I think the dRM does imply those restrictions. At least it's what I inferred from the set
of constraints that Steve sent recently in answer to my questions. I would like Steve to
confirm. But in fact the definition of C, A, R and P is more functional that generic,
which means they are defined to be the respective range or domain of the functions
representing the four types of "arcs".
I could have defined those functions first, and define C as the domain of Ca (and Cx), A
as the range of Ca, etc ...

>     I think that P2 is a very simple formalism for the
>     'connection rules' mentioned in dRM: "There are
>     rules regarding the combinations of arc endpoints
>     as which a given node can serve,..."

>     [Is this assumption correct, Steve ?]

>     P1 and P2 are a very nice way of expressing the
>     fact that dRM does not use typed nodes, but that
>     nodes belong to certain 'categories', depending on
>     the types of arcs they are endpoints of.

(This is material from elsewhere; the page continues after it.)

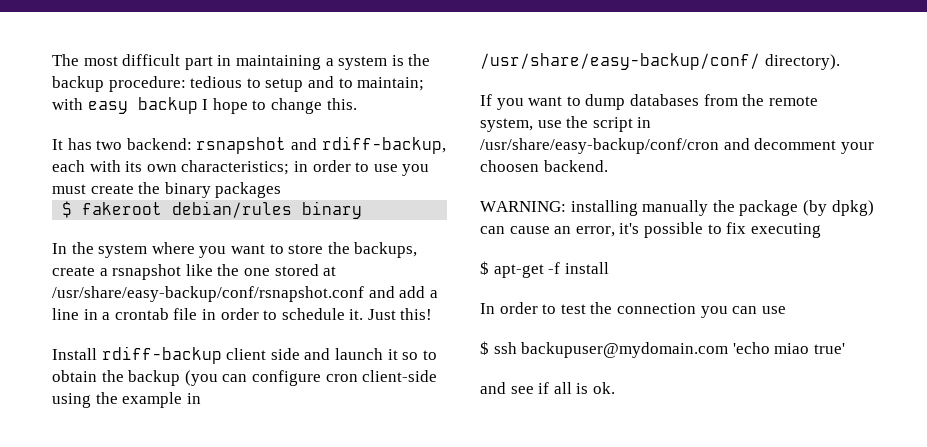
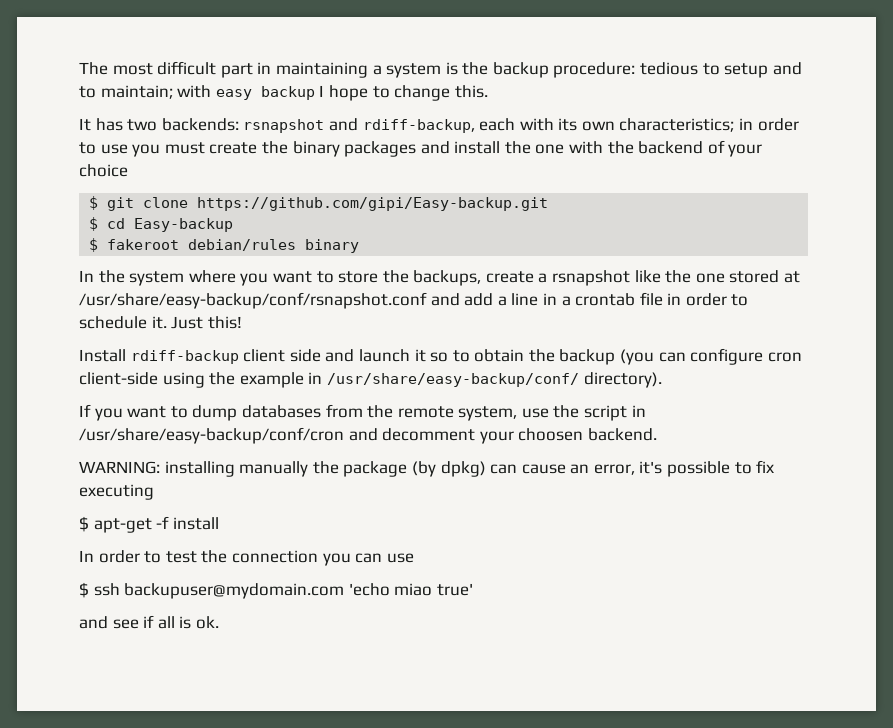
[126,138,192,150] backend: -> [161,118,239,131] backends:
(282, 190) none -> [420,140,763,157] [79,164,128,177] [89,196,549,211] [89,217,234,232] and install the one with the backend of your choice // $ git clone https://github.com/gipi/Easy-backup.git // $ cd Easy-backup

Yes. It figures that no property of elements in set theory - including "type" - is
generic. Properties are inherited from the relations an element is involved in. That's why
it is the perfect expression of a topic. It is a "blank" element as long as there is no
assertion on it.

>     <comment>
>     I wonder what the 'meaning' of this set of topics
>     is that are neither elements of A,R,P or C.
>     </comment>

That "meaning" has been almost there ;-) I named that set on a first version, "ground" or
"level-0" topics, then changed my mind, because this set is not used in function
definitions. I prefer to consider they are "neither-neither". But they are the majority of
topics in most topic maps!

> (P3) Ca, Ct [you mean Cx, right ?], Cr and Ap are
>      functions, of which domain and range are subsets
>      of T.

I do mean Cx - thanks for correcting the typo

>     <comment>
>     This is very good! You provide a formalism for
>     traversals using set theory. The functions allow
>     one to say: "start at a set of seed nodes and
>     traverse a certain arc. The set of nodes that are
>     'reached' that way is the result set of the
>     traversal. 'traverse a certain arc' maps to your
>     functions, e.g. "apply Ca to every topic in the
>     seed set".
>
>     [BTW: The query language of the GooseWorks Toolkit
>     works exactly this way. ;-) ]

Good. I don't figure how it could work otherwise ;-)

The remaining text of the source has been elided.